Peyo commence la réalisation de ce 10ème tome dans les pages de Spirou en 1959, après la publication de La Flûte à Six Schtroumpfs. Comme son éditeur le lui permet désormais, il développe une longue histoire de plus de 60 pages, qui, avec le temps, sera reconnue comme un (sinon le) sommet de la série. C'était en tout cas le récit que préférait l'auteur.
Il est vrai qu'avec cette Guerre des 7 Fontaines, on trouve réunies toutes les qualités de Peyo et assemblés les éléments majeurs de son oeuvre : beaucoup d'action, un zeste d'humour, l'inspiration fantastique, un brin de poésie, un tempérament de fabuliste (avec une morale malicieuse sur les méfaits de la boisson et le bon usage du pouvoir).
Surtout, l'aventure est menée sur un rythme soutenu, ce qui permet aux nombreux évènements de se dérouler sans jamais ennuyer. Il y a trois actes distincts mais qui s'enchaînent avec fluidité : dans un premier temps, la rencontre entre les deux héros et le fantôme, la découverte de la situation ; dans un deuxième temps, l'arrivée des prétendants et la menace qui pèse sur l'héritier légitime ; puis dans un troisième et dernier temps, le retournement de situation avec l'alliance entre les deux héros et le descendant et leur bataille contre leurs adversaires.

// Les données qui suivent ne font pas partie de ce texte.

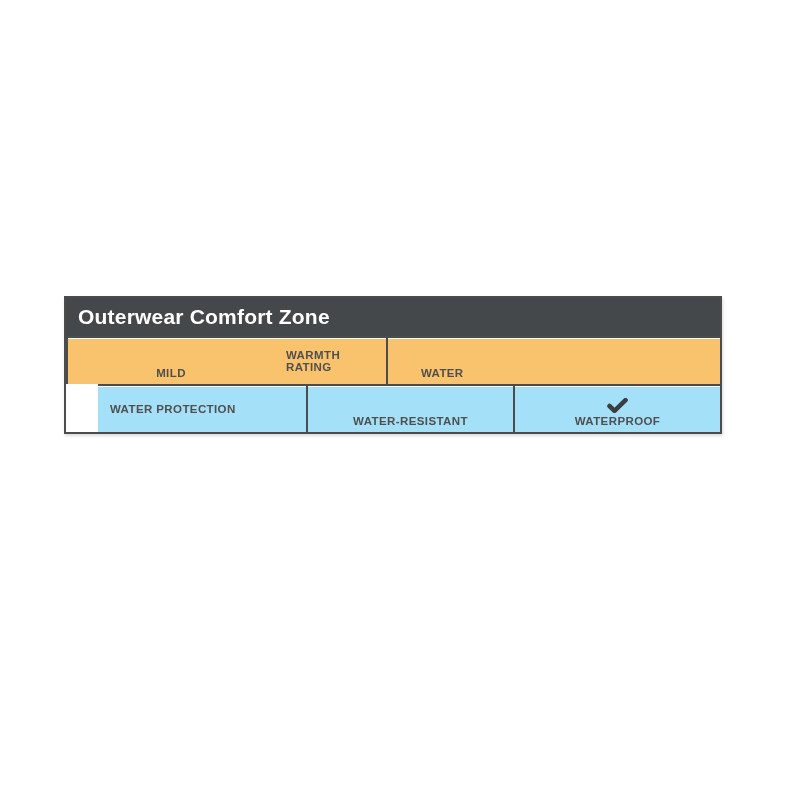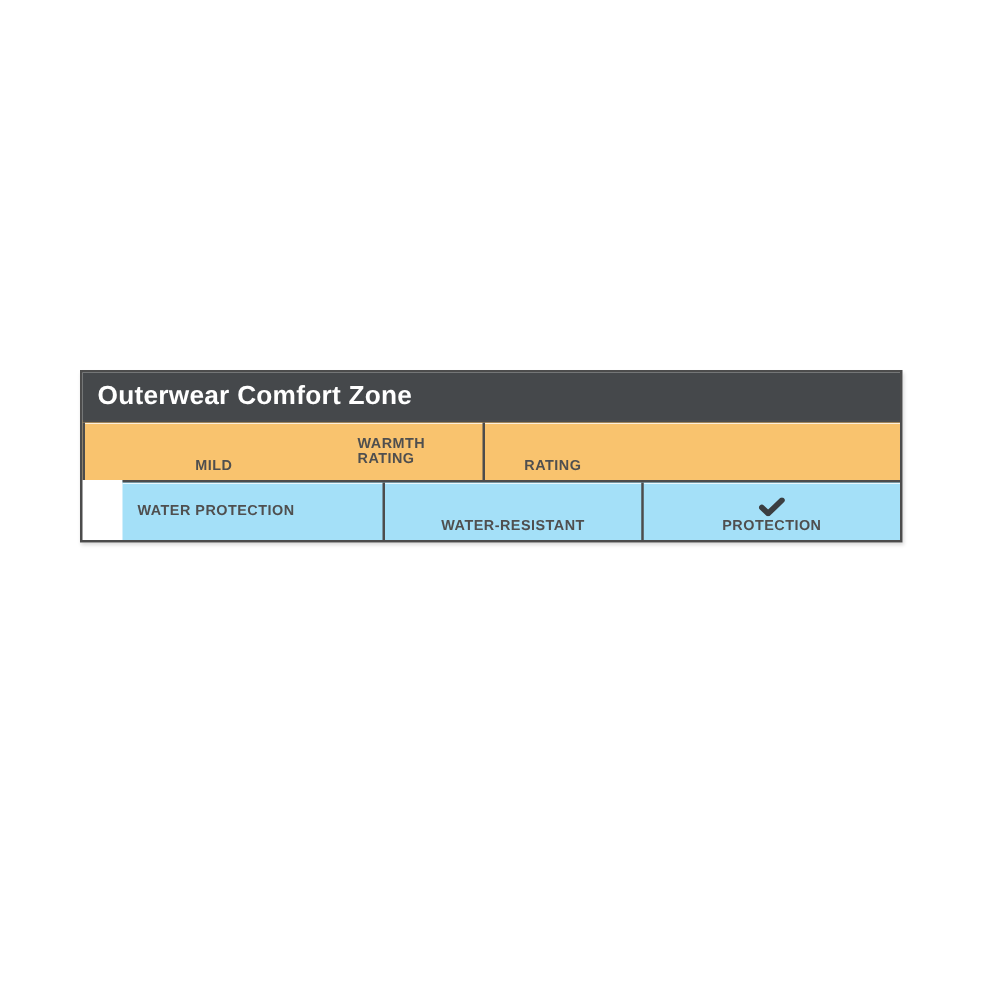"RATING" span.opt-label { text: RATING -> WATER }
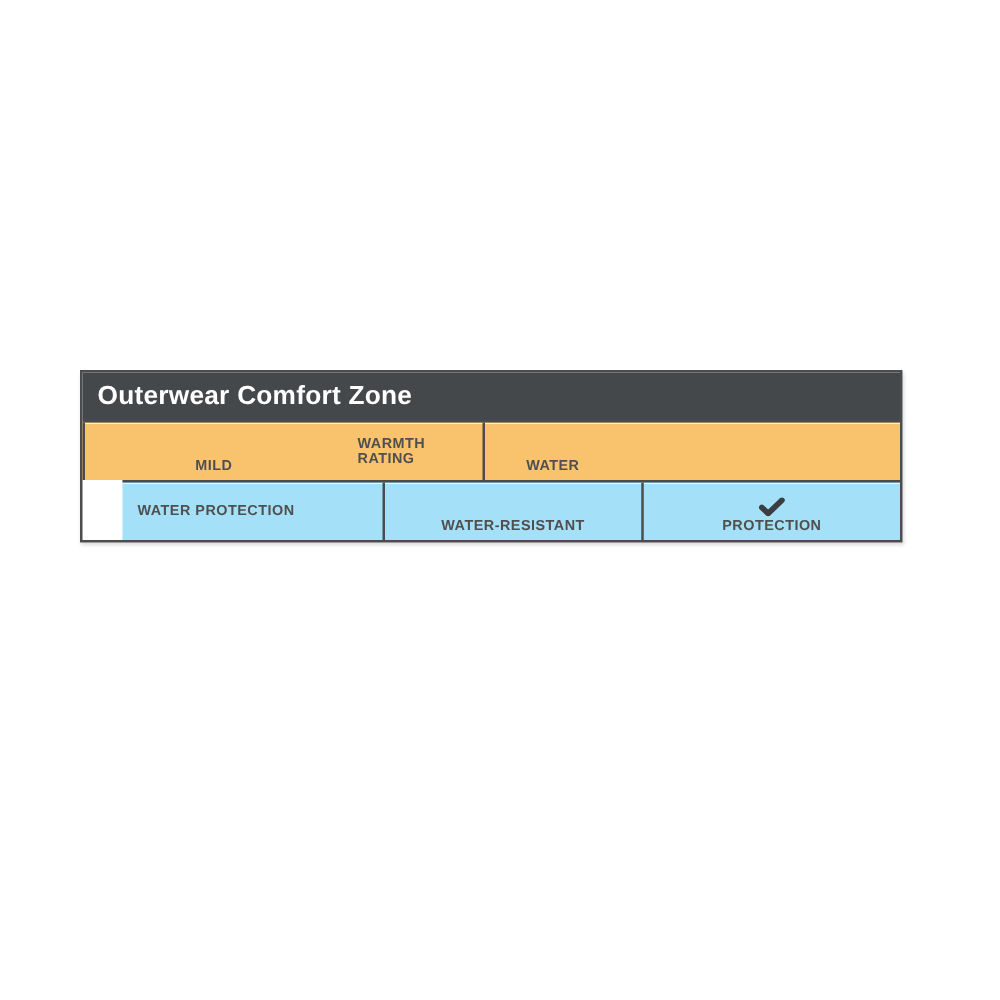"PROTECTION" span.opt-label { text: PROTECTION -> WATERPROOF }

La limpidité de cette construction associée à la densité du récit assurent une lecture riche et divertissante, aux climats variés, aux coups de théâtre fréquents, avec de vrais morceaux de bravoure. Les personnages sont tous bien campés, et on peut même s'amuser du fait que l'histoire commence de manière similaire au tome 5 (Le Serment des Vikings, critique 507) - avec Johan et Pirlouit fuyant le mauvais temps et impliqués dans une intrigue à cause de cela - mais infiniment mieux développée. Même la figure du fantôme de Sire Aldebert est finement écrite, Peyo ne l'employant pas dans le but de susciter l'épouvante (ou alors de manière détournée, ironique) mais plutôt de la compassion pour ce pauvre damné.

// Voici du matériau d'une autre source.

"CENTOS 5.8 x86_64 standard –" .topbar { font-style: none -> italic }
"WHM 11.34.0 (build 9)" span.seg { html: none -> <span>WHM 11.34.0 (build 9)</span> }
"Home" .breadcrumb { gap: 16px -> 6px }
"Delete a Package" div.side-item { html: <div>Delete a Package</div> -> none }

Les dessins proposent sans doute ce que Peyo a accompli de plus impressionnant dans la série, notamment dans le dernier tiers de l'album : la séquence où Jean de Baufort, avec Johan et Pirlouit, et ses troupes prennent d'assaut le château et la lutte très disputée que se livrent les deux camps est éblouissante.

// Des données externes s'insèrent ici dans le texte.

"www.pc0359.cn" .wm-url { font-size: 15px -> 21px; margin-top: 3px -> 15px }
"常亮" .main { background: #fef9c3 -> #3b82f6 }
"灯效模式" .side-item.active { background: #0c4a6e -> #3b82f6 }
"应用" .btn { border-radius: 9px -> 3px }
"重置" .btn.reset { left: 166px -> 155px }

Franquin avait longtemps regretté ne jamais avoir réussi à animer la foule dans Spirou et Fantasio, estimant ne jamais parvenir à un résultat à la fois assez clair, assez vif et assez impressionnant visuellement. Hé bien, ce tour de force, Peyo l'accomplit ici, en particulier pages 32, 41 et 57, avec des plans bluffants, au sein de planches incroyablement denses (toujours plus de dix cases !).
L'artiste réutilise un casting très fourni, avec tous les Baufort/Beaufort, mais aussi les Schtroumpfs, les sorcières Sara et Rachel (il ne manque guère que l'enchanteur Homnibus dans cette galerie magique).
Un album impressionnant, qui ne vole pas son titre de grand classique.